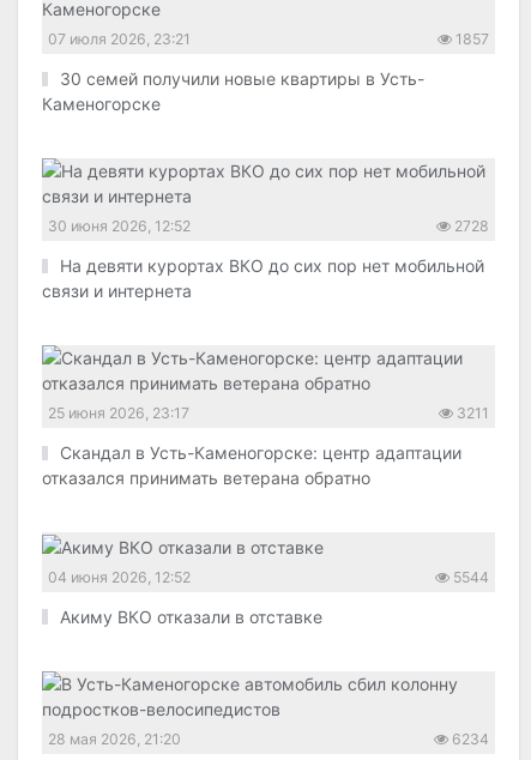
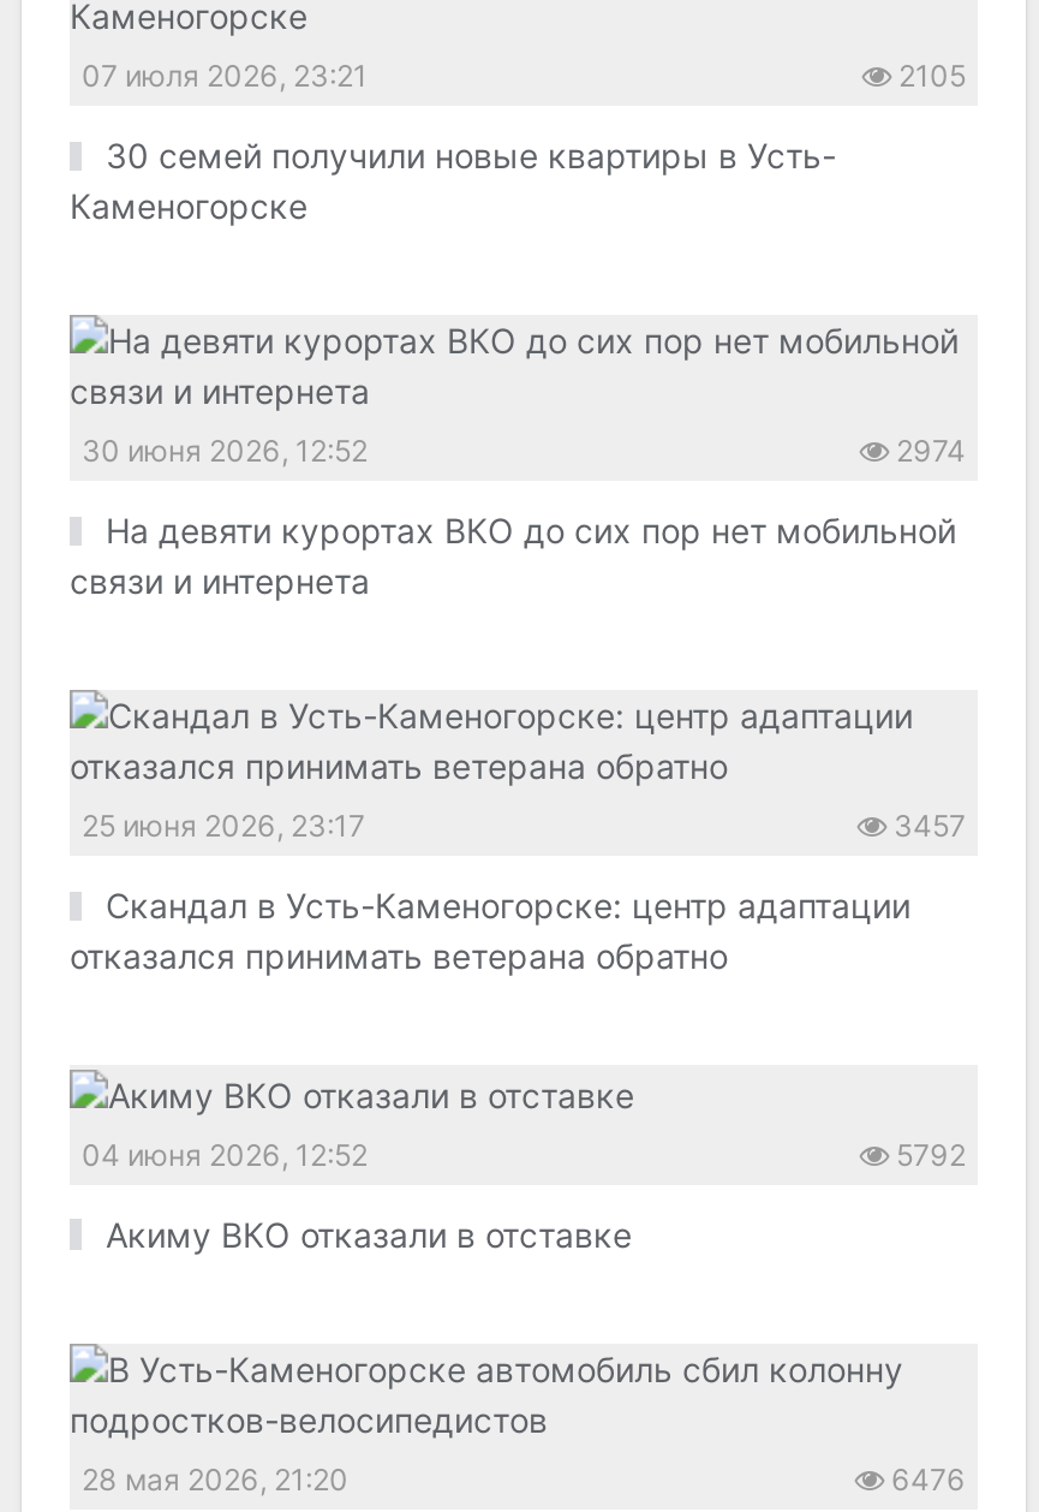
[452,30,489,48] 1857 -> [891,58,966,94] 2105
[451,217,489,235] 2728 -> [889,433,966,469] 2974
[453,404,489,422] 3211 -> [886,808,966,844] 3457
[449,568,489,586] 5544 -> [889,1137,966,1173] 5792
[448,730,489,748] 6234 -> [884,1461,966,1497] 6476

--------------------------------

#### [Work task]
Each line from the one containing "[451,217,489,235] 2728 ->" through the end of the listing above should be copied exactly, with no other line included.

#### [Written response]
[451,217,489,235] 2728 -> [889,433,966,469] 2974
[453,404,489,422] 3211 -> [886,808,966,844] 3457
[449,568,489,586] 5544 -> [889,1137,966,1173] 5792
[448,730,489,748] 6234 -> [884,1461,966,1497] 6476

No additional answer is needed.